The implication follows: if you haven't built a strong enough ego, dissolving what you have isn't liberation. It's structural damage.
The Data
When one research team finally did what the field had largely avoided — systematically documenting adverse effects across a large sample of practitioners — the findings were difficult to dismiss.
They found practitioners who had lost the ability to feel emotions at all, not just negative ones. People who could no longer feel pleasure. People who reported that the felt sense of connection to loved ones had simply vanished — including, in several cases, the felt affection for their own children. Not anger or resentment. Just absence.
Roughly 70 percent of these effects were associated with intensive retreat practice. But 30 percent emerged from daily practice alone — often less than an hour a day. These weren't people who had gone to the extreme end of the pool. They were following the instructions exactly as presented by mainstream apps and teachers.
The non-monotonic curve matters: equanimity is beneficial up to a point, then becomes flattening. Detachment is useful up to a point, then becomes dissociation. The practice doesn't just stop helping at some threshold. It starts doing something different.
A Better Question
The question "should I meditate?" is the wrong question. The right one is: what is your current condition, and does this treatment match it?

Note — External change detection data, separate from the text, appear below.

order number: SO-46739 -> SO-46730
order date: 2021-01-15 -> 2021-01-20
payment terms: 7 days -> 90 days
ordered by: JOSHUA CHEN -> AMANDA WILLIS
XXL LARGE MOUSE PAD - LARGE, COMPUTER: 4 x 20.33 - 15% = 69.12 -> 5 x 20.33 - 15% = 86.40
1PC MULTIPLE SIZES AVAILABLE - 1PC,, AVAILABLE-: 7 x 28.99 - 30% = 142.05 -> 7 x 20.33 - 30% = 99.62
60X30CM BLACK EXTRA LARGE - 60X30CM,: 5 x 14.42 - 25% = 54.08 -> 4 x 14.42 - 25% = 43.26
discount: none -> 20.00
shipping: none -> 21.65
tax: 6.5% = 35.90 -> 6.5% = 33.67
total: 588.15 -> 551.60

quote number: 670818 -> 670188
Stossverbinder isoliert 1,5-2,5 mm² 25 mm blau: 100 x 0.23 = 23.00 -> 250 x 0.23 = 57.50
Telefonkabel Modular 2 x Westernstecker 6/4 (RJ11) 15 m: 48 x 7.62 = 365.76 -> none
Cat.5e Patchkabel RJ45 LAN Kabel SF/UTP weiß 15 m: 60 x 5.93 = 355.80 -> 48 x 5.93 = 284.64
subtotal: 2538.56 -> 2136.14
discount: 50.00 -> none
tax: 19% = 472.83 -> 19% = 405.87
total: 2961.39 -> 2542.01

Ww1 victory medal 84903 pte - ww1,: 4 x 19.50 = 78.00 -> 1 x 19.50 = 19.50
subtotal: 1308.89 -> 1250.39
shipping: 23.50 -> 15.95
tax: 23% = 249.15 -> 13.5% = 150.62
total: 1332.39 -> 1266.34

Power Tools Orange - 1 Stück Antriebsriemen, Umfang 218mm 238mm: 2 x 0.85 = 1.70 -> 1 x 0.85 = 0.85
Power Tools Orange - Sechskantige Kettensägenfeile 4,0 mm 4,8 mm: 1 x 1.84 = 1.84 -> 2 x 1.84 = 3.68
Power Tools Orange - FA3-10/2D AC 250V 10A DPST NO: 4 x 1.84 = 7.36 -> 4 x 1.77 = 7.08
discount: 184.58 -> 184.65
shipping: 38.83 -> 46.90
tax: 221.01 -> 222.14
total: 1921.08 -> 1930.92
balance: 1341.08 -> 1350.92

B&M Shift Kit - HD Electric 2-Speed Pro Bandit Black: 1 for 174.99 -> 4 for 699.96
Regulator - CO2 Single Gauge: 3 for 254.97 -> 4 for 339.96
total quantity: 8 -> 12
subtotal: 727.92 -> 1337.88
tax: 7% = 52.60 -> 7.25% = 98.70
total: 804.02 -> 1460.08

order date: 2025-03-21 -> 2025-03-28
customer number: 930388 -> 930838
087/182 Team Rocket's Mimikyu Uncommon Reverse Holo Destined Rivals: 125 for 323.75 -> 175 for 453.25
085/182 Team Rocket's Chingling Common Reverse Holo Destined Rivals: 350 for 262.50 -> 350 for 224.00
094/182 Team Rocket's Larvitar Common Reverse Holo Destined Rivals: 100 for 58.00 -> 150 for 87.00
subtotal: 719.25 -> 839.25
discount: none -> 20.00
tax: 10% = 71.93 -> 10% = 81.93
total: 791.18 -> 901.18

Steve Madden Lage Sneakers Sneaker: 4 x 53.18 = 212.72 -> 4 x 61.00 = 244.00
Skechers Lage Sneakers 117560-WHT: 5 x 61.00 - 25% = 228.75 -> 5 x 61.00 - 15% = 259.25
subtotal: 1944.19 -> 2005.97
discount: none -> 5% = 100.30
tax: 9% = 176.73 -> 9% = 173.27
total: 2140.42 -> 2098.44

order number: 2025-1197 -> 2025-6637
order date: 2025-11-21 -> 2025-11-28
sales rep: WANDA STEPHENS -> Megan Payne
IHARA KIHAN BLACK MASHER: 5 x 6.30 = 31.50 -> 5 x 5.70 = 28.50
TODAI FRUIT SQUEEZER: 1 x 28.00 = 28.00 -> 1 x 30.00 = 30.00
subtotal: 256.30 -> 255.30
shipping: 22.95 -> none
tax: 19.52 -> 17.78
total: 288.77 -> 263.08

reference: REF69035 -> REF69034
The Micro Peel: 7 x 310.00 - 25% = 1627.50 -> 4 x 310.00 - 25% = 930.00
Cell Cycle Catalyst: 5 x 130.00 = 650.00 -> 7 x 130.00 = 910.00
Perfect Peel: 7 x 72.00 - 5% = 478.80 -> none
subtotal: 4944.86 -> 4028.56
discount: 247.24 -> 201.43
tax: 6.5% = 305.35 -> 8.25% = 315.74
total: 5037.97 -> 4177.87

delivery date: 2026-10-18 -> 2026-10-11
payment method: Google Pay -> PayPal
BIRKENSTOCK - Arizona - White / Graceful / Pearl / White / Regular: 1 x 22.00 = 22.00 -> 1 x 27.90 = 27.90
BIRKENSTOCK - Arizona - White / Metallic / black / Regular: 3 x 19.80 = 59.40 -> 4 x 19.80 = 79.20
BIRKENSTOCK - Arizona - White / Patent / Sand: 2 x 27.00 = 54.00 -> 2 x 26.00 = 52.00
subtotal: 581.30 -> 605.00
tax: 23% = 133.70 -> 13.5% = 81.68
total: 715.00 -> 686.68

If you're chronically anxious, over-reactive, trapped in loops of self-criticism: yes, probably. The intervention fits.
If you're already relatively calm, somewhat undermotivated, struggling to care enough about long-term goals to do the work they require: the answer might genuinely be no, or at least "not more of this." More equanimity may solve a problem you don't have and create one you do.
No one in the mindfulness world gives this answer because their framework doesn't allow for it. The contemplative path is structured around the premise that awakening is always available, always worth pursuing, always deeper. There is no upper bound. There is no point at which a teacher says: you've had enough.
The community has sophisticated language for why you should start, deepen, and continue. It has almost no language for calibration — for the possibility that a practice can be appropriate at one dose and inappropriate at another, or for someone who is a candidate at one stage of development and not at another.
That absence isn't an oversight. It's structural. The framework only points in one direction. Whether that makes it a path or a trap depends on where you're starting from.